Aos 34 anos, Bou venceu todos – sim, todos – os Mundiais de trial que disputou. Começou em 2007 e ainda não parou em 2020, com mais um título conquistado no passado dia 11. Mas há mais: de 2007 a 2020 seriam, em tese, 14 títulos. Certo? Errado. O trial é uma modalidade que, em cada temporada, tem campeonatos indoor e outdoor. E Bou domina ambos.

Isto equivale a dizer que este piloto conquistou 28 campeonatos… em 28 possíveis. Tratar-se-á, porventura, de um exemplo único de hegemonia no desporto mundial.

Desporto de velocidade e precisão milimétrica

Antes de mergulhar no feito de Toni Bou importa explicar o que está em causa. Quando pensamos em desporto motorizado, as provas de velocidade, resistência e todo-o-terreno reúnem grande parte da atenção.

O trial é, porém, um desporto motorizado que mistura um pouco de tudo – pede aos atletas que, em cima de uma moto, sejam rápidos a ultrapassar percursos de obstáculos, não podendo abdicar de uma precisão quase milimétrica. Força física, concentração, precisão, velocidade e até um pouco de loucura é o que se pede no trial.

Toni Bou definiu a modalidade à Marca: “É um desporto de auto-controlo. Não é apenas saber montar uma moto. É um desporto muito técnico, no qual tudo vai ao milímetro. É preciso usar muito bem a cabeça”.

E Bou tem sabido usá-la. Desde que chegou ao Mundial de trial, em 2007, ninguém foi capaz de o derrotar, nem mesmo o anterior campeão, lenda da modalidade e ex-recordista de triunfos, o britânico Douglas Lampkin.

“Dougie” tornou-se uma lenda do trial, com 16 títulos mundiais (oito indoor e oito outdoor), mas Bou pertence a outra dimensão e já quase duplicou o registo de Lampkin.

Albert Cabestany, rival de Bou no trial, chegou a dizer que “ele não é apenas o melhor da história do trial, é um dos melhores atletas da história”. E explicou: “Sei que isto são palavras audazes, mas não conheço ninguém que tenha mantido este nível durante tantos anos. Ele está a fazer história”.

Foi feliz em Portugal

Como motivar um atleta cujos rivais teimam, ano após ano, em não lhe fazer sombra? Bou garante que é possível. “Há sempre muito para melhorar e, como piloto, nunca se chega à perfeição (…) e, com 28 títulos conquistados, os 30 converteram-se numa obrigação. O meu objectivo será, seguramente, lutar por chegar aos 30”.

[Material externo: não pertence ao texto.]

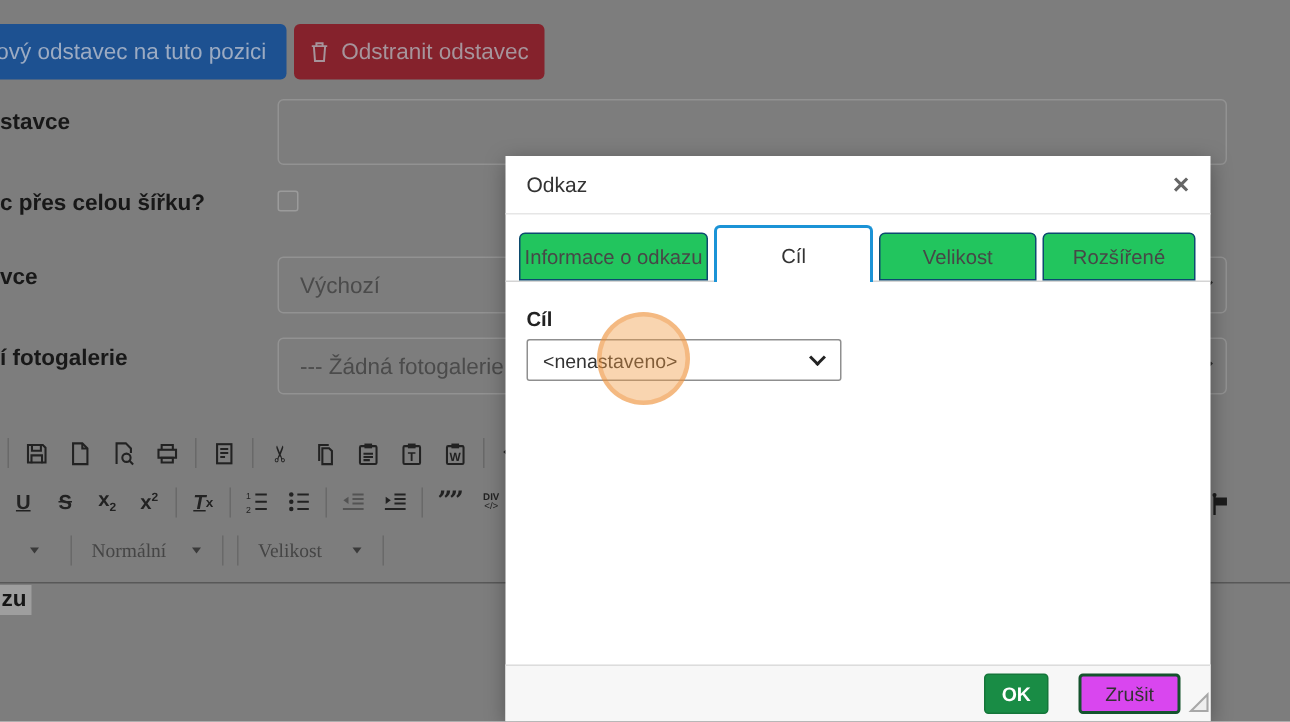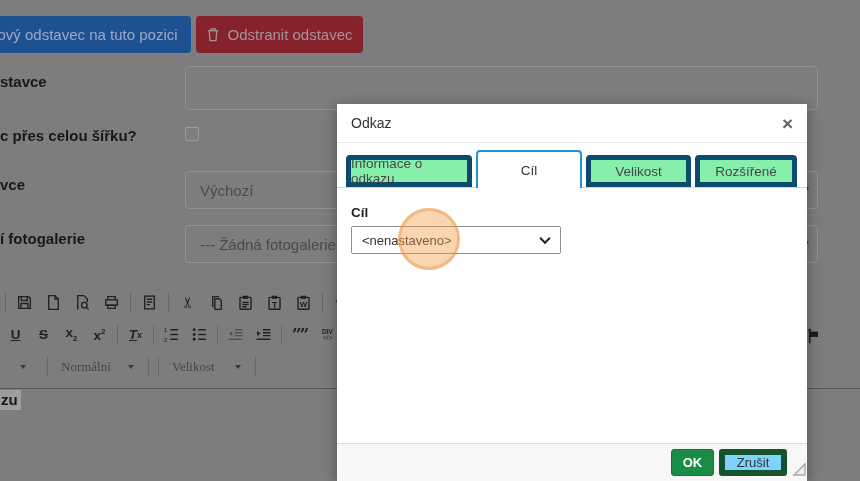"Informace o odkazu" .tab { background: #86efac -> #22c55e; border: 5px solid #0c4a6e -> 1px solid #0c4a6e }
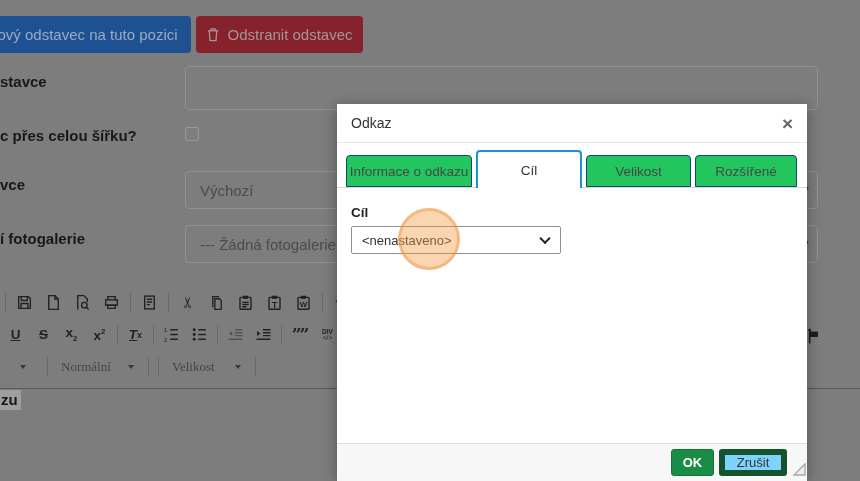"OK" #modal-footer { gap: 5px -> 20px }
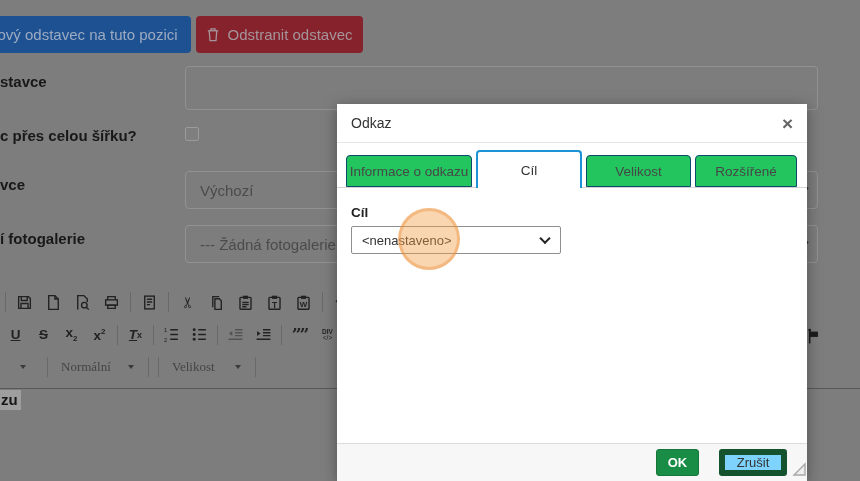"Zrušit" #btn-cancel { background: #7dd3fc -> #d946ef; border: 6px solid #14532d -> 2px solid #14532d }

Mas Bou, que alcançou em Portugal, em 2018, as 100 vitórias em provas do Mundial, tem outra motivação. Já é, nesta fase, mentor de vários jovens pilotos e não tem problemas em abdicar dos seus segredos.

“Não tenho problema algum com isso, pelo contrário. É bom treinar com jovens e, no final das provas, ganha quem tem de ganhar. Se fores o melhor, ganhas. Se não fores, não”.

Apesar de lamentar a falta de mediatismo da modalidade, Toni Bou conseguiu, já em 2020, colocar o trial num plano viral nas redes sociais.

No período de confinamento, devido à covid-19, o piloto espanhol fez um vídeo em que fazia trial… dentro de casa. Usou as escadas e os obstáculos do quarto, da casa de banho, da sala ou da cozinha para mostrar ao mundo que nem uma pandemia limita uma modalidade motorizada como o trial.